I was immediately drawn into her story because I understood how that felt. I remember feeling as if I were drowning, wondering if I would ever come up for air. Gasping for breath, surviving- but just barely.

It was almost a decade before I felt that I could breathe deeply again.

I am thankful that I was finally able to catch my breath. But not everyone can. There are people who live in anguish day after day, month after month, year after year. And nothing changes. Ever. Life on this earth is just one endless struggle after another.

And on a slightly smaller scale, many of us deal with a struggle that will never go away. The death of a loved one tears a gaping hole in our heart. An irreversible debilitating disease reminds us daily of our mortality. Chronic depression ambushes us when we least expect, bringing with it desperation and inertia. Rebellious children, difficult marriages, divorce, financial ruin, loneliness, regret. Some of this pain will never get better. Not in this life.
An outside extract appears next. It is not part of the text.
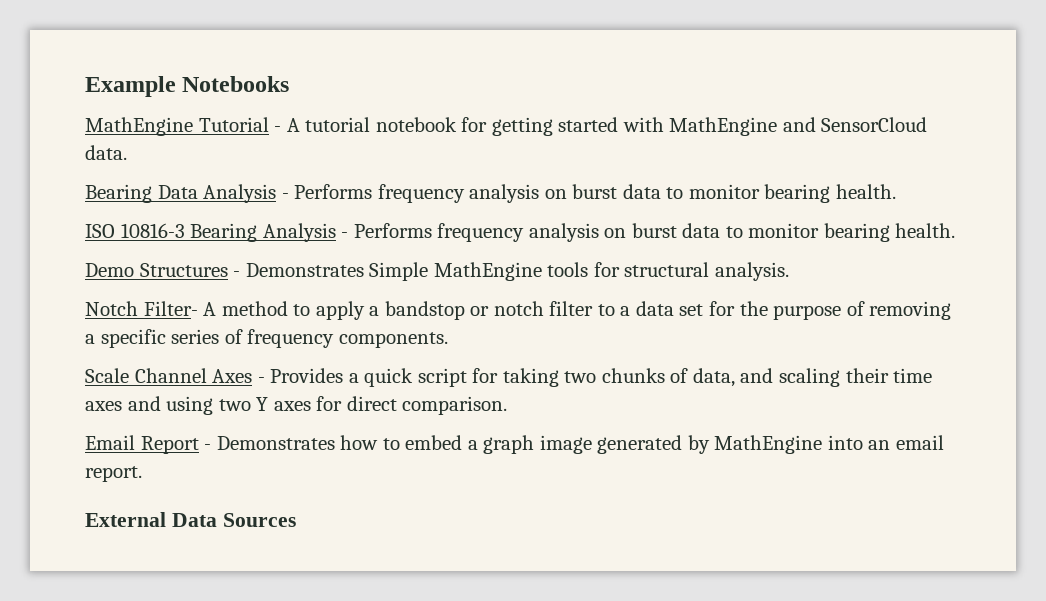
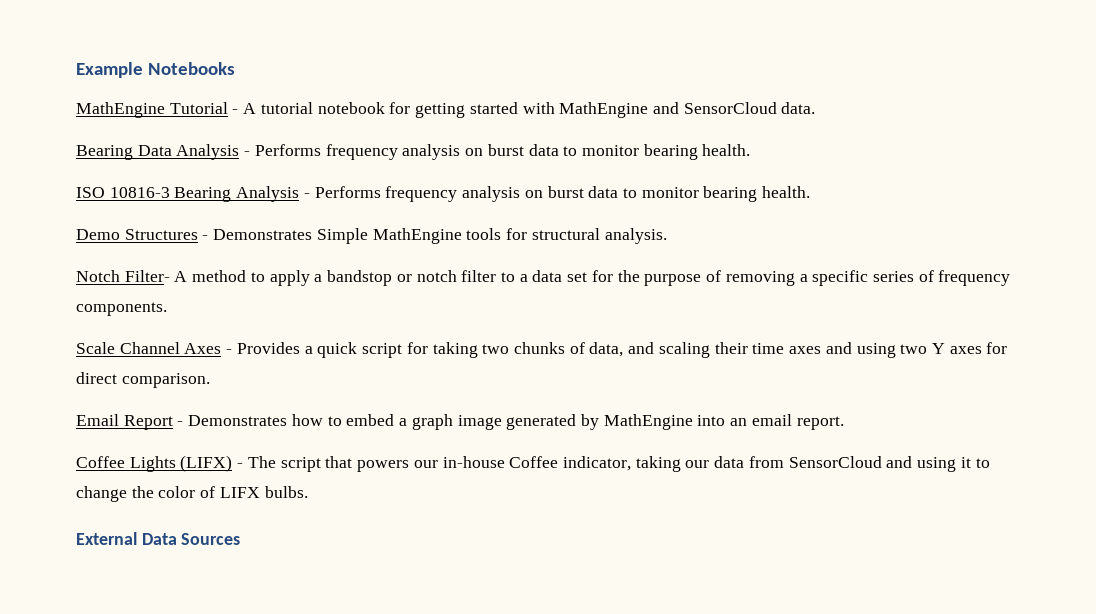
+ Coffee Lights (LIFX) - The script that powers our in-house Coffee indicator, taking our data from SensorCloud and using it to change the color of LIFX bulbs.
As I’m thinking about this, it all sounds so hopeless, and I’m feeling despair for the millions of people whose lives are marked by pain. I realize my hope often rests in the assumption that things will eventually get better. And if they never do, could it all be worth it?
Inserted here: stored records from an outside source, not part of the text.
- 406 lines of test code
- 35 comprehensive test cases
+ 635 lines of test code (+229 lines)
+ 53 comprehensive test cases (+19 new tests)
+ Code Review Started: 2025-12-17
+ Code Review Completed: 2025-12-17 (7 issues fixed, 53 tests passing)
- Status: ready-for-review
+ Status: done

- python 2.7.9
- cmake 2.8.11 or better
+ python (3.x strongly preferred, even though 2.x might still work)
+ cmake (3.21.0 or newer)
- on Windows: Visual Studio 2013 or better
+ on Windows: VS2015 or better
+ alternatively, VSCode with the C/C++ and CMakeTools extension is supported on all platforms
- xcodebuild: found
As I’m pondering that idea, she says it. The words that change everything.

One day, in heaven, all our longings will be met or will fade away.

Of course. That’s it. That’s what we need to hold onto. That is the truth worth suffering for, living for, and dying for.

Heaven will change everything. Things may or may not get better for us in this life, but one day, one glorious day, everything will be made new. One day, in the blink of an eye, it will all be changed.

I have been thinking about this all week, wondering why I don’t write or speak more about heaven. Much as I have been blessed by knowing God on this earth, and His comfort and incredible love in the midst of great sorrow, it should pale in comparison to the joys of heaven.

The Bible constantly reminds us that our present sufferings must be viewed in light of eternity. Romans 8:18 says, “I consider that the sufferings of this present time are not worth comparing with the glory that will be revealed to us.”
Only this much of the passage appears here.